The Scientific Process
We naturally make assumptions about our world. From the time when we are children, up until when we are adults. We base those assumptions on the world we see before us. The sun rises in the east every day, and sets in the west. A hammer will fall faster than a feather. We assume that these rules like this have been in place forever, and will hold forever.
Except when they don’t. Near the poles, there are days when the sun never rises, and other days where the sun never sets. On the moon, a feather will fall just as fast as a hammer. Our assumptions change as we observe more. We use science to work out which of our assumptions hold out the longest, and which ones do not.

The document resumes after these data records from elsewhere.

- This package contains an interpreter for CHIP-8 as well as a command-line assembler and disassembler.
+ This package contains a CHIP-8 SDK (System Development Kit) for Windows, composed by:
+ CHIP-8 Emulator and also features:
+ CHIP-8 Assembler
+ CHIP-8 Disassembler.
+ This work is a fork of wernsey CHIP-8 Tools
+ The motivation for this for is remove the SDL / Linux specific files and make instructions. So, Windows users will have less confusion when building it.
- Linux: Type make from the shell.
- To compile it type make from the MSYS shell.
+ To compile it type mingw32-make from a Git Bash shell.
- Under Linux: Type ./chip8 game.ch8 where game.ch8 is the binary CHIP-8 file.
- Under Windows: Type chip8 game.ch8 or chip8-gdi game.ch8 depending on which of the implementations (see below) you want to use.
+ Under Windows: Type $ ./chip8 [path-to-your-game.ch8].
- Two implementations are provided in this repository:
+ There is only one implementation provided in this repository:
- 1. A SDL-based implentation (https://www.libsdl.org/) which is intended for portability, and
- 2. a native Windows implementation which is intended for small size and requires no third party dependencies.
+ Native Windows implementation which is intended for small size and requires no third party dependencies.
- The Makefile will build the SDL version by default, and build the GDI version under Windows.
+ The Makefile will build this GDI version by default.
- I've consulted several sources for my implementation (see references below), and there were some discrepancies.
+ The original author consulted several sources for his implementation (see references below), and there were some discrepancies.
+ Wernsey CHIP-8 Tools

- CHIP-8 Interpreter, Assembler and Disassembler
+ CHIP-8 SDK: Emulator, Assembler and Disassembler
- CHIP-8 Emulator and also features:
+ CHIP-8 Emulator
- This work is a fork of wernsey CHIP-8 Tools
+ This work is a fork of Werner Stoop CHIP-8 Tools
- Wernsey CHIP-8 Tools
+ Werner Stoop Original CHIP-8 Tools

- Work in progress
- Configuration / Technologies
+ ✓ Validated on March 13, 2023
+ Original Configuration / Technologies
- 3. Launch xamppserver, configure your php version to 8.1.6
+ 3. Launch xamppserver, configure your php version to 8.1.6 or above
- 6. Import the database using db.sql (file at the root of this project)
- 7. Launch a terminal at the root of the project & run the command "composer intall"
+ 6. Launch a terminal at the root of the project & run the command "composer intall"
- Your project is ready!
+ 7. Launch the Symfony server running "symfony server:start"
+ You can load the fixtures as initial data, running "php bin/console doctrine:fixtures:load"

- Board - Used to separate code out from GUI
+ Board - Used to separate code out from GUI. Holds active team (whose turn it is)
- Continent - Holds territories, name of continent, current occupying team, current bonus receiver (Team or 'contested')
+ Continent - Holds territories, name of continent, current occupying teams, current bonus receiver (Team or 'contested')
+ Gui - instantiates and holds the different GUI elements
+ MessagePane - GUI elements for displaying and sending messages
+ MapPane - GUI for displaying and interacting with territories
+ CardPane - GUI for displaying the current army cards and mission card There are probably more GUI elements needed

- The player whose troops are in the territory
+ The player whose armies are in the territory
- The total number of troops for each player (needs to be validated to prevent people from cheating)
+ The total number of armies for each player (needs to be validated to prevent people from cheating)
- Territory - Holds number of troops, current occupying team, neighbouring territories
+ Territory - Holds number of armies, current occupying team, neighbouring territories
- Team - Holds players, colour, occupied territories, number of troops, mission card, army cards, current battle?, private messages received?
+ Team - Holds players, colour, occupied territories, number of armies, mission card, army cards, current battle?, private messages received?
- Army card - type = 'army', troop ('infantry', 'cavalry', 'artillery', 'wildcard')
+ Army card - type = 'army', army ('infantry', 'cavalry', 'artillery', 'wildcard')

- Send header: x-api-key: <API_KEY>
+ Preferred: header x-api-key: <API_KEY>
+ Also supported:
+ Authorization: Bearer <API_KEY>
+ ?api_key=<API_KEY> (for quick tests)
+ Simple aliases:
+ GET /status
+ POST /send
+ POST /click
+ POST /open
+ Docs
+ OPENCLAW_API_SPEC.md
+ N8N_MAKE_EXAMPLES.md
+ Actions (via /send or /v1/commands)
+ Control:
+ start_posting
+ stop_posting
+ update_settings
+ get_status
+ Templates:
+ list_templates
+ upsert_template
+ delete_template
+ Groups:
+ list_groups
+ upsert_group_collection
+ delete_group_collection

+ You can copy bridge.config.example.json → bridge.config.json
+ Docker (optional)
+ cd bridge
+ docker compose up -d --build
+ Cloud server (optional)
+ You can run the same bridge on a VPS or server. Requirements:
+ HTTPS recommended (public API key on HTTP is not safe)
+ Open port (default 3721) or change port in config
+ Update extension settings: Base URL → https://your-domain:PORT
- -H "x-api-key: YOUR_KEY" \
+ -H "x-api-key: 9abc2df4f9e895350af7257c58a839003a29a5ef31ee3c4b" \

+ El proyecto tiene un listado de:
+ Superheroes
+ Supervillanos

We build up a picture of the wider world around us from assumptions that are based on observations. The problem is, sometimes, our observations can lie to us. Our assumptions can be wrong.
Guinness’ Secret Weapon
This starts with a brewery. The Brewery was Guinness, and they had a problem. The business of brewing was highly competitive, and they needed an edge. The business of brewing is a subtle one. The quality of the hops, barley and yeast all affect the final product. Without understanding how that worked, the beer they produced could vary. One batch might taste different from another. They wanted to standardise the process, and make their brew better.
In 1899, the Guinness Brewery was on the lookout for scientists to help them achieve this. They were lucky enough to have recruited an extraordinary young man named William Sealy Gosset. What he would find during his work at Guinness would go beyond brewing, and affect all of science.
One of Guinness’ problems was counting yeast. Yeast ferment hops and barley, and were essential to the process of making beer. They needed to keep an eye on the yeast numbers to standardise the fermentation process. This was one of Gosset’s tasks. But there was no way he could count every single yeast in the vat.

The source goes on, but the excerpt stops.